Несколько минут Джей стоял на коленях на твердой поверхности, восстанавливая дыхание; щека прижалась к левой грудной мышце трупа, рука обхватила плавный изгиб его плеча. Из холодильника исходил сладостно-холодный воздух, затягивая его в мечту смерти. Когда Джей наконец смог подняться, он чувствовал себя рожденным заново.

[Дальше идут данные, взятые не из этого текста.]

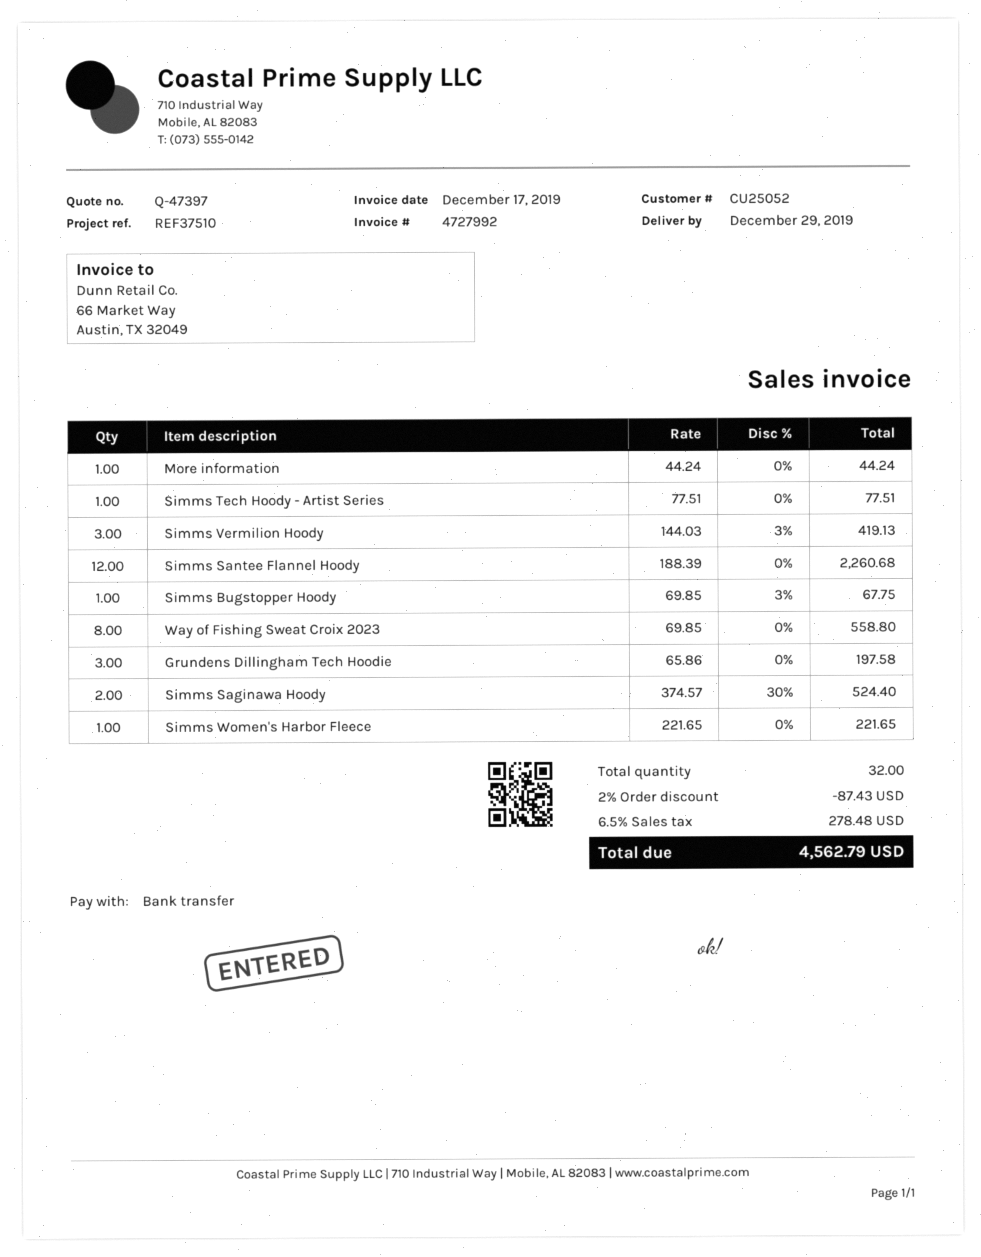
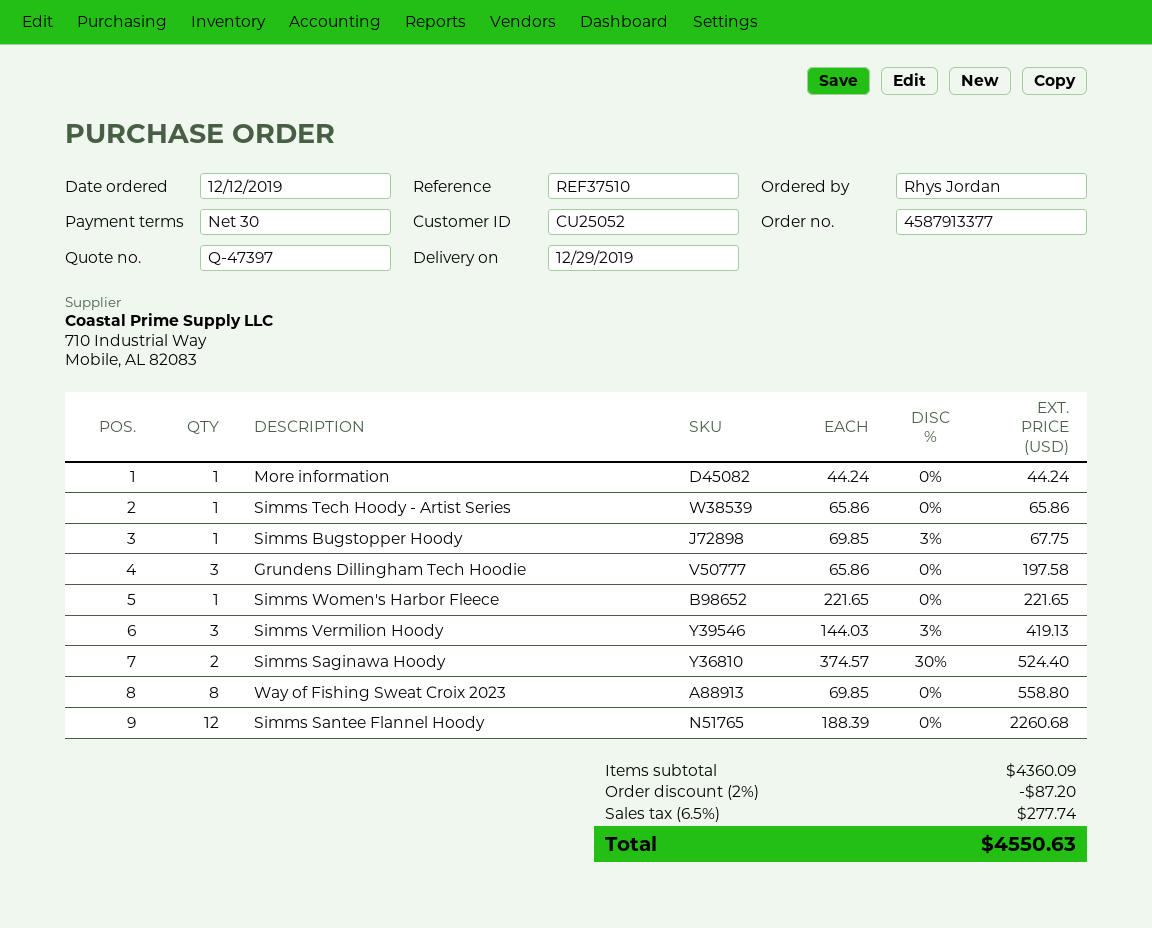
Simms Tech Hoody - Artist Series: 1 x 77.51 = 77.51 -> 1 x 65.86 = 65.86
discount: 2% = 87.43 -> 2% = 87.20
tax: 6.5% = 278.48 -> 6.5% = 277.74
total: 4562.79 -> 4550.63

Он покинул рабский барак и вернулся в дом помыться и одеться. Намыливаясь, Джей ощущал, как исчезают разные вещества: следы бурной ночи с Тра-ном, сукровица трупа, собственный высохший пот с привкусом наркотиков. Выйдя из-под душа, Джей оказался одновременно спокойным и ужасно возбужденным. Оба состояния были покрыты налетом страха, который всегда шел с ними рука об руку, как кислотному путешествию сопутствует стрихниновый конец. Антракт в сарае снял напряжение, вернул шаткое равновесие.
Однако он не мог отказаться от ночной вылазки.
ЕСЛИ БЫ ТЫ ЖИЛ ЗДЕСЬ, ТО БЫЛ БЫ МЕРТВ.
Я увидел эту фразу, аккуратно выведенную черным маркером, на светло-розовой стене. Я не мог понять, что она могла бы значить, но принял ее за дурной знак. Меня еще не качало от выпитого, но все к тому шло. Французский квартал оказался не таким грешным местом, как я ожидал. Я представлял серые закоулки Сохо, скрытые секс-шопы и пип-шоу через глазок в стене, изворотливых клиентов, снующих в темные двери. Однако секс во Французском квартале был выставлен напоказ, чтобы приносить радость и прибыль. На витринах Бурбон-стрит лежали цветные пластиковые пенисы и ароматизированные смазки, резиновые любовники и кожаные ремни. Стрип-бары выставляли на улицу зазывал, чтобы расхваливать мерзкий набор пороков. Секс – или по крайней мере оказание суррогатных услуг – казался основой туристической достопримечательностью.
Дальше по Бурбон-стрит огни становились тусклей, музыка громче и искусственней, людей меньше и преимущественно мужского пола. Напитки в барах стоили дороже, чем в заведениях для туристов, но я уже приближался к высшей степени опьянения, которую мог себе позволить. Следующие несколько часов я буду выветривать из себя алкоголь, кружась в потоке хмеля, но не давая унести себя течению. Одурманенность разума – не единственное наслаждение, которое я искал в тот вечер.
Я перемещался из одного бара в другой, втягивая пиво и атмосферу, замеряя душевный настрой разных сборищ. В некоторых местах народ был молодым, шумным и задорным. В иных преобладали пожилые мужчины, с жадностью высматривающие людей до тридцати пяти. Кое-где хватало и того, и другого люда, и именно там я оставался дольше всего. Никто не смог бы счесть меня за странного типа, я вписывался туда словно завсегдатай. Никому не показалось бы, что я слишком молод или слишком стар, чересчур модный или чересчур праведный. Никто не поставил бы Барбару Стрейзанд в проигрывателе-автомате.
Со мной заговорили несколько мужчин. Я болтал, позволял угощать себя напитками, в конце концов прощался с ними, живыми и нетронутыми. Некоторые не нравились мне физически, а притягательность плоти – основной момент. Другие казались чрезмерно умными, трезвыми, слишком хорошо владели собой.